Conclusions: The new BN model selection principle successfully overcomes performance irregularities observed with MDL, offers a superior average convergence rate in BN reconstruction, and improves the interpretability and universality of resulting BNs, thus enabling direct inter-BN comparisons and evaluations.

查看原文本刊更多论文

最小不确定性作为贝叶斯网络模型选择的原则。

背景：贝叶斯网络（BN）建模是计算系统生物学中一个重要的方法。然而，在生命科学领域中经常遇到的数据集的不可公度性导致了在BN重建中使用的模型选择标准（如MDL，最小描述长度）的行为中的上下文依赖性和数值不规则性。这使得模型的特征，首先是依赖强度，无法比拟，难以解释。在本研究中，我们推导并评估了解决这些问题的模型选择原则。结果：研究的目的是通过(i)将模型评估作为一个错误规范问题来处理，（ii）估计抽样误差对条件独立准则的满意度的影响，如互信息所反映的，以及（iii）利用这种误差估计来惩罚不确定性，并采用新颖的最小不确定性（MU）模型选择原则。我们在数值上验证了我们的发现，并展示了MU标准的性能优势。最后，通过实际数据实例说明了该模型评价框架的优点。结论：新的BN模型选择原则成功克服了MDL观察到的性能不规则性，在BN重建中提供了优越的平均收敛速度，并提高了所得BN的可解释性和通用性，从而可以直接进行BN之间的比较和评估。

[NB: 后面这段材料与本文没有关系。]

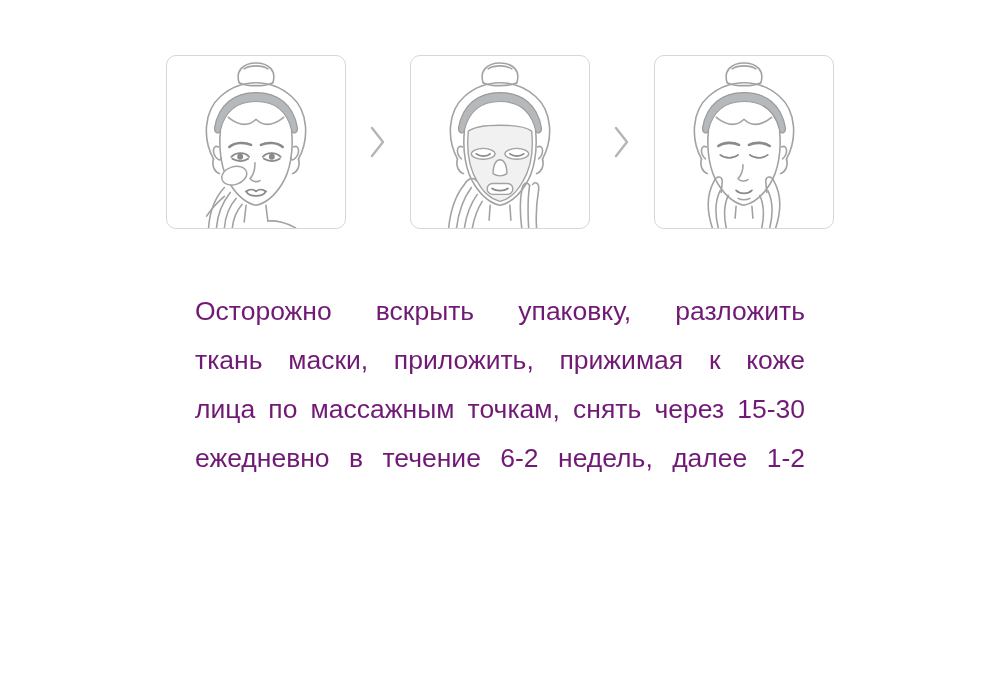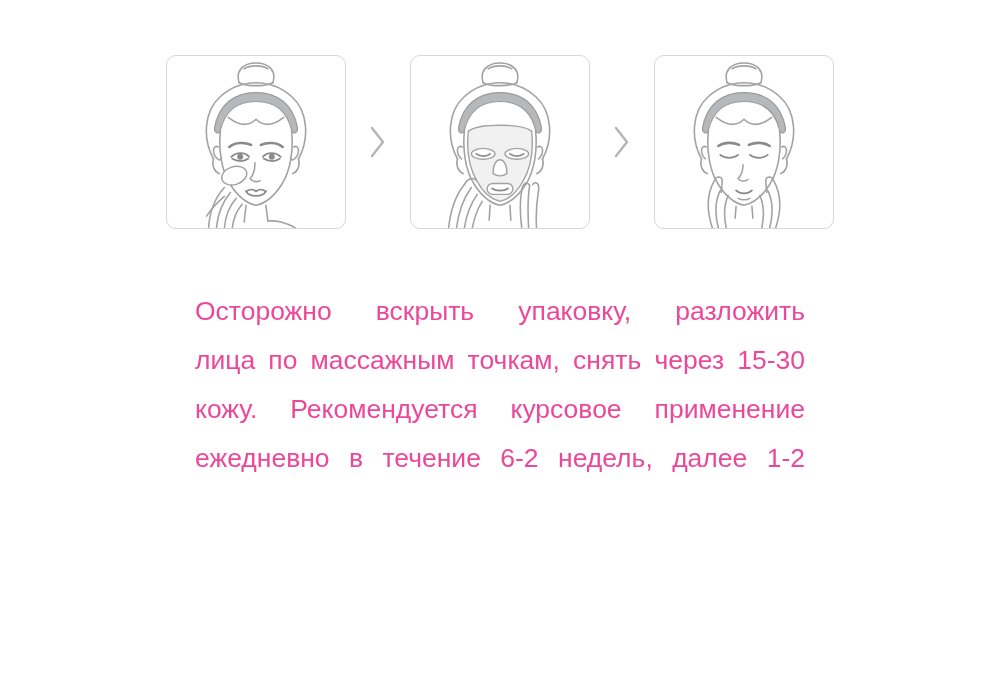"Осторожно вскрыть упаковку, разложить" .instructions { color: #ec4899 -> #701a75 }
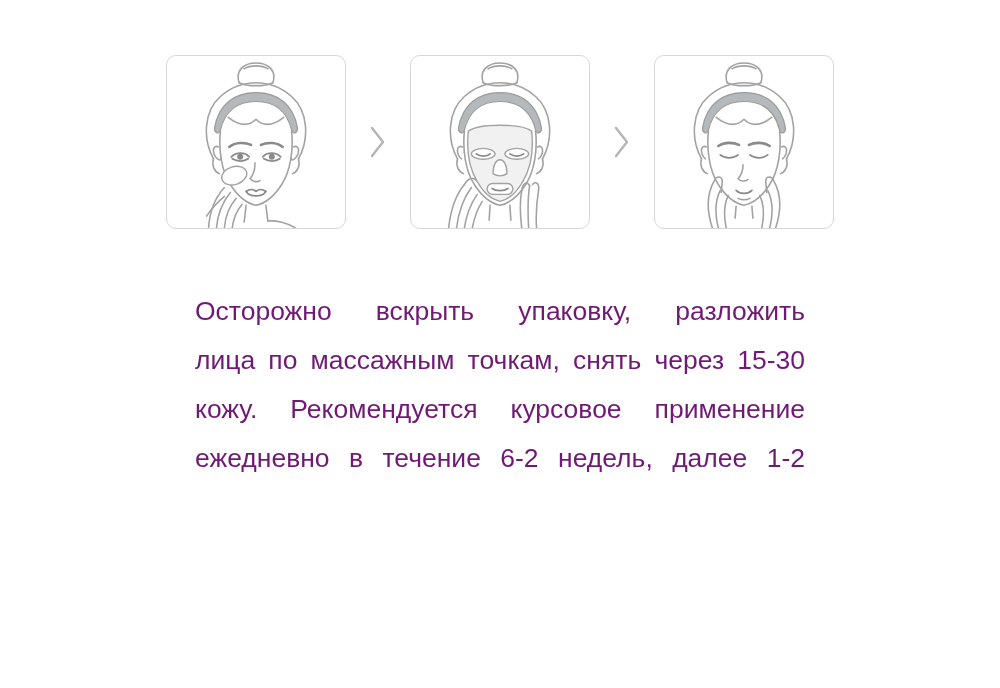"ткань маски, приложить, прижимая к" div.jline { html: none -> <div>ткань маски, приложить, прижимая к коже</div> }
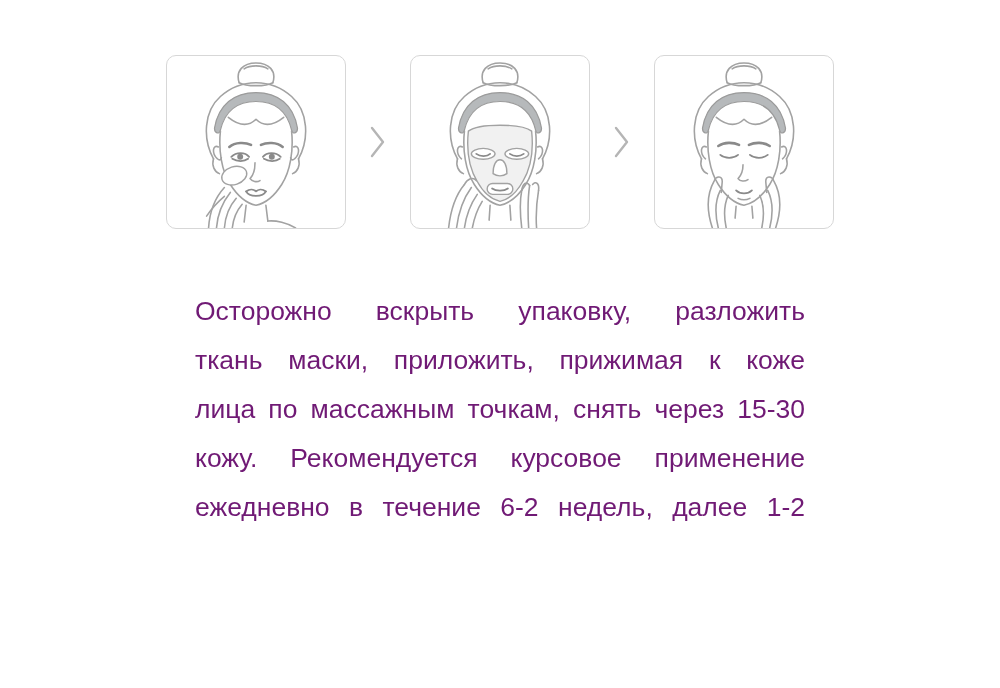"кожу. Рекомендуется курсовое применение" div.jline { html: <div>кожу. Рекомендуется курсовое применение</div> -> none }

本文章由计算机程序翻译，如有差异，请以英文原文为准。

求助全文

约1分钟内获得全文求助全文

来源期刊

BMC Bioinformatics 生物-生化研究方法

CiteScore

5.70

自引率

3.30%

发文量

506

审稿时长

4.3 months

期刊介绍： BMC Bioinformatics is an open access, peer-reviewed journal that considers articles on all aspects of the development, testing and novel application of computational and statistical methods for the modeling and analysis of all kinds of biological data, as well as other areas of computational biology. BMC Bioinformatics is part of the BMC series which publishes subject-specific journals focused on the needs of individual research communities across all areas of biology and medicine. We offer an efficient, fair and friendly peer review service, and are committed to publishing all sound science, provided that there is some advance in knowledge presented by the work.